*WHAT NEEDS TO BE DONE*. Leaving every image behind, reproduce the records word for word.

Records excerpted from a collection

^^^^^^^^

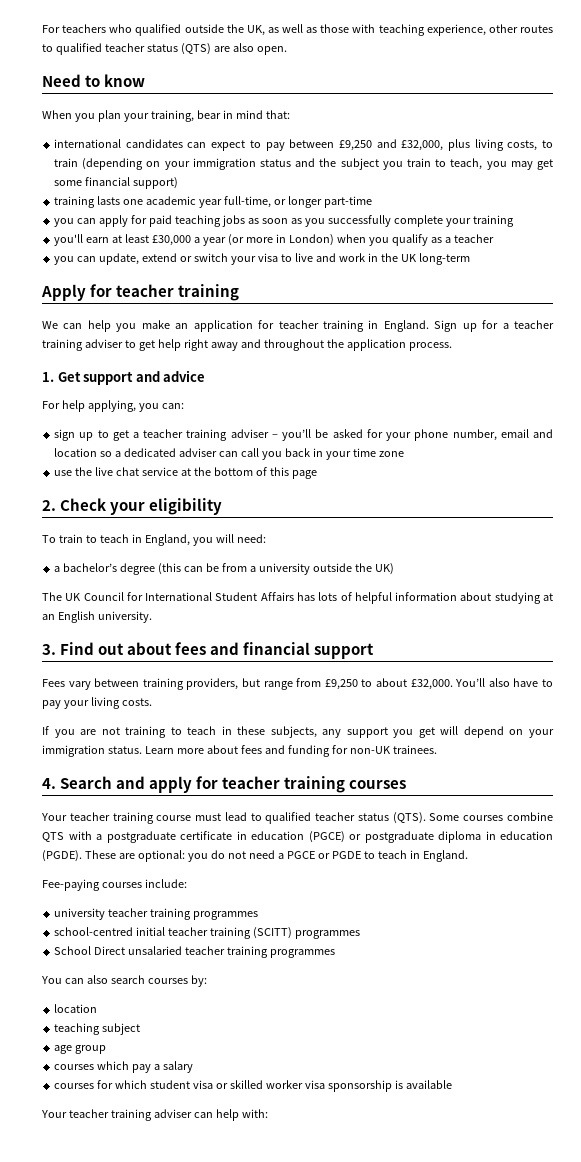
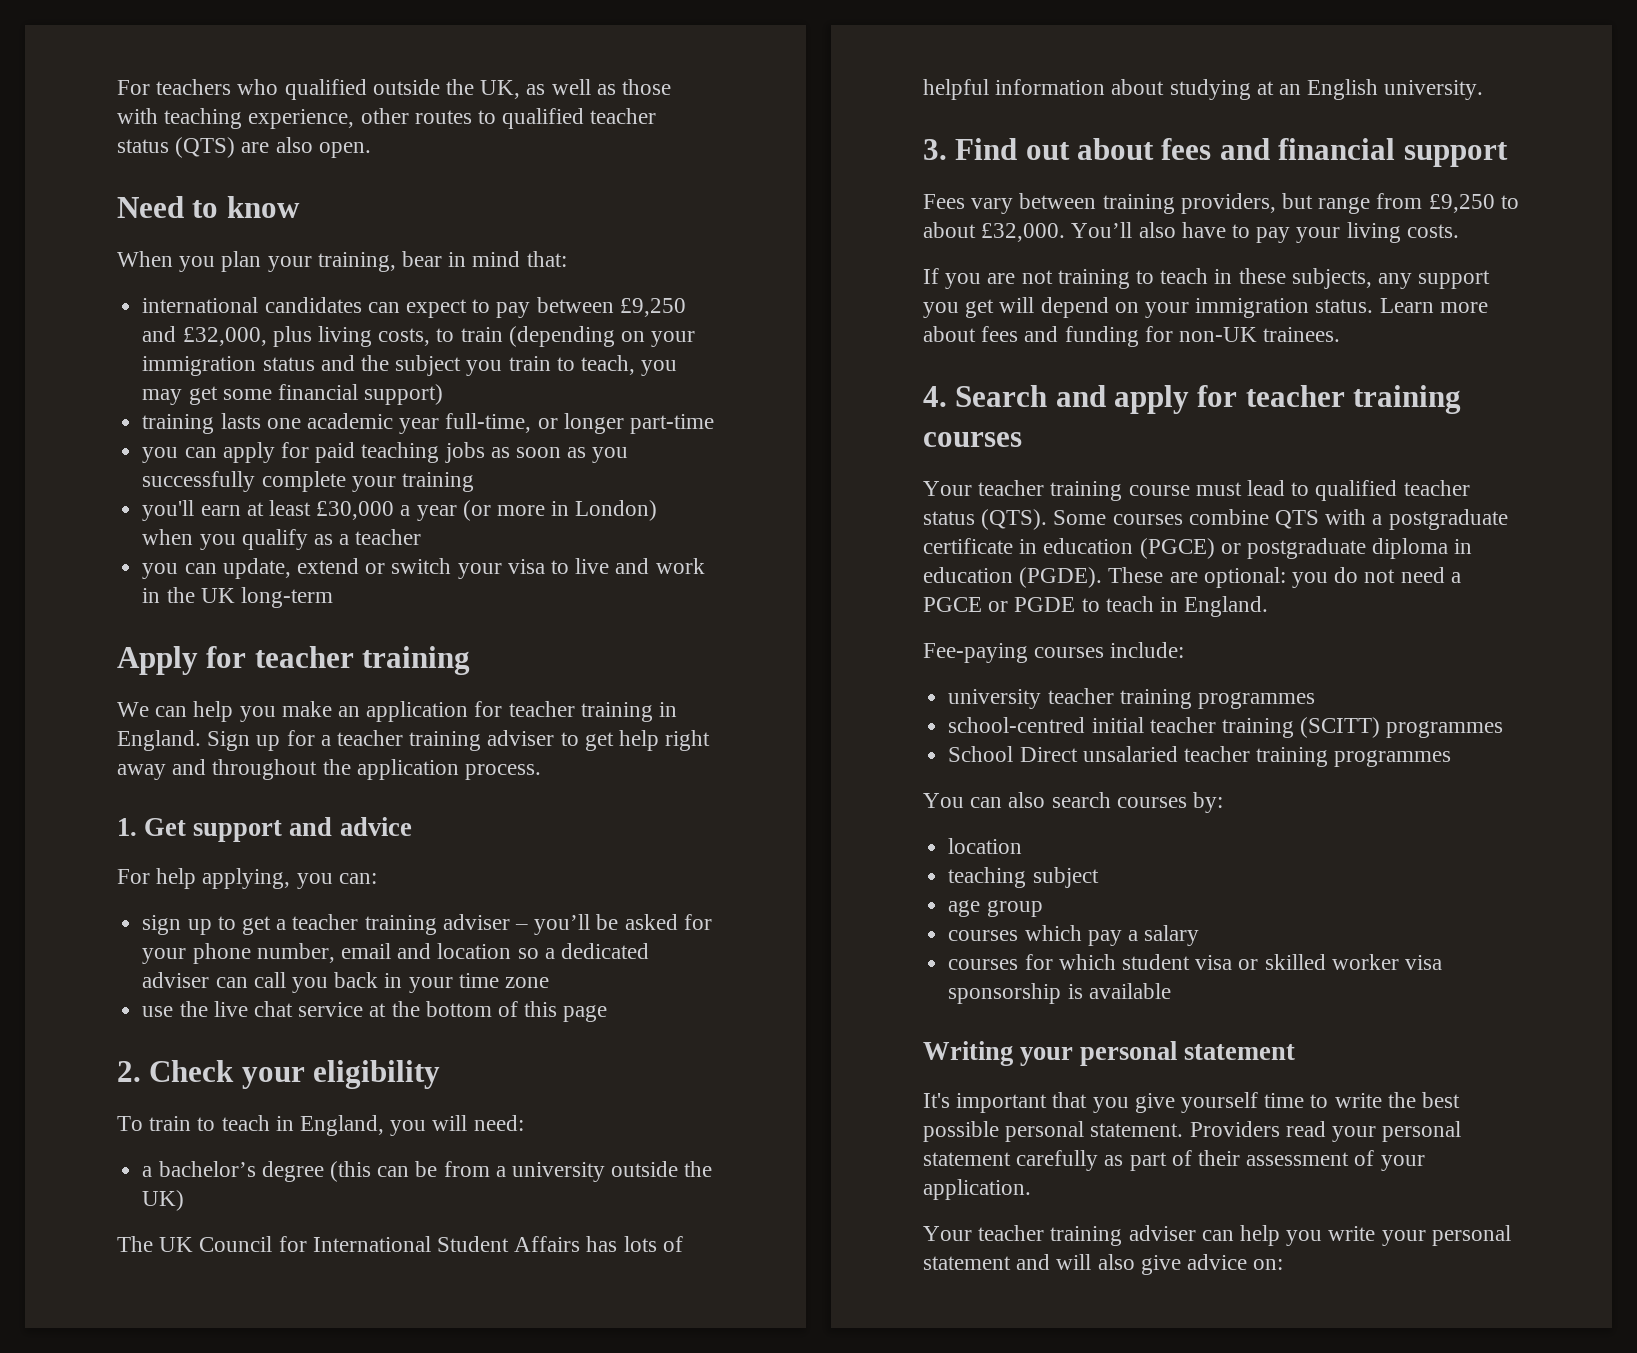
+ Writing your personal statement
+ It's important that you give yourself time to write the best possible personal statement. Providers read your personal statement carefully as part of their assessment of your application.
- Your teacher training adviser can help with:
+ Your teacher training adviser can help you write your personal statement and will also give advice on:

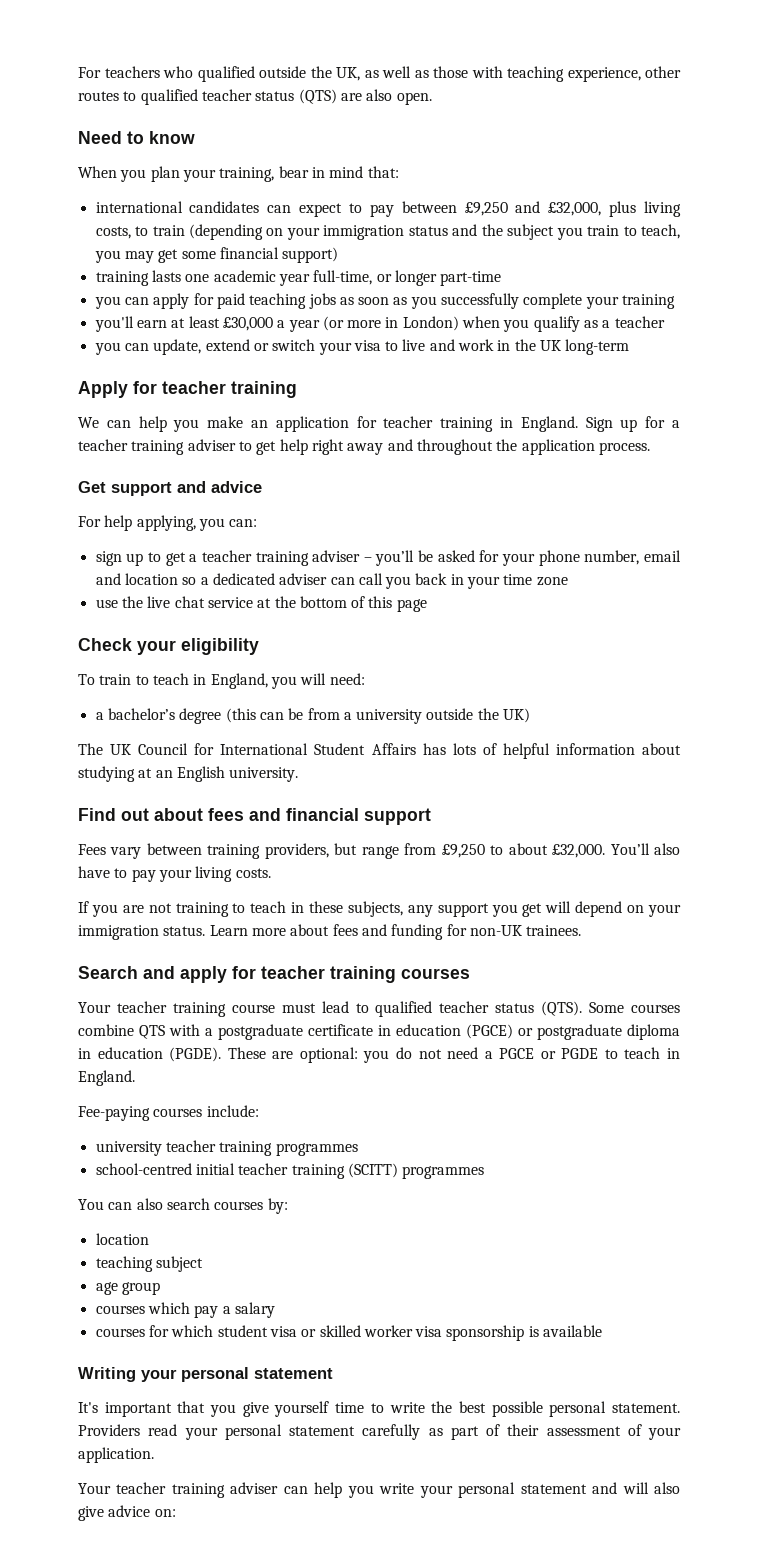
- 1. Get support and advice
+ Get support and advice
- 2. Check your eligibility
+ Check your eligibility
- 3. Find out about fees and financial support
+ Find out about fees and financial support
- 4. Search and apply for teacher training courses
+ Search and apply for teacher training courses
- School Direct unsalaried teacher training programmes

^^^^^^^^

*COMPLETED TASK*.
+ Writing your personal statement
+ It's important that you give yourself time to write the best possible personal statement. Providers read your personal statement carefully as part of their assessment of your application.
- Your teacher training adviser can help with:
+ Your teacher training adviser can help you write your personal statement and will also give advice on:

- 1. Get support and advice
+ Get support and advice
- 2. Check your eligibility
+ Check your eligibility
- 3. Find out about fees and financial support
+ Find out about fees and financial support
- 4. Search and apply for teacher training courses
+ Search and apply for teacher training courses
- School Direct unsalaried teacher training programmes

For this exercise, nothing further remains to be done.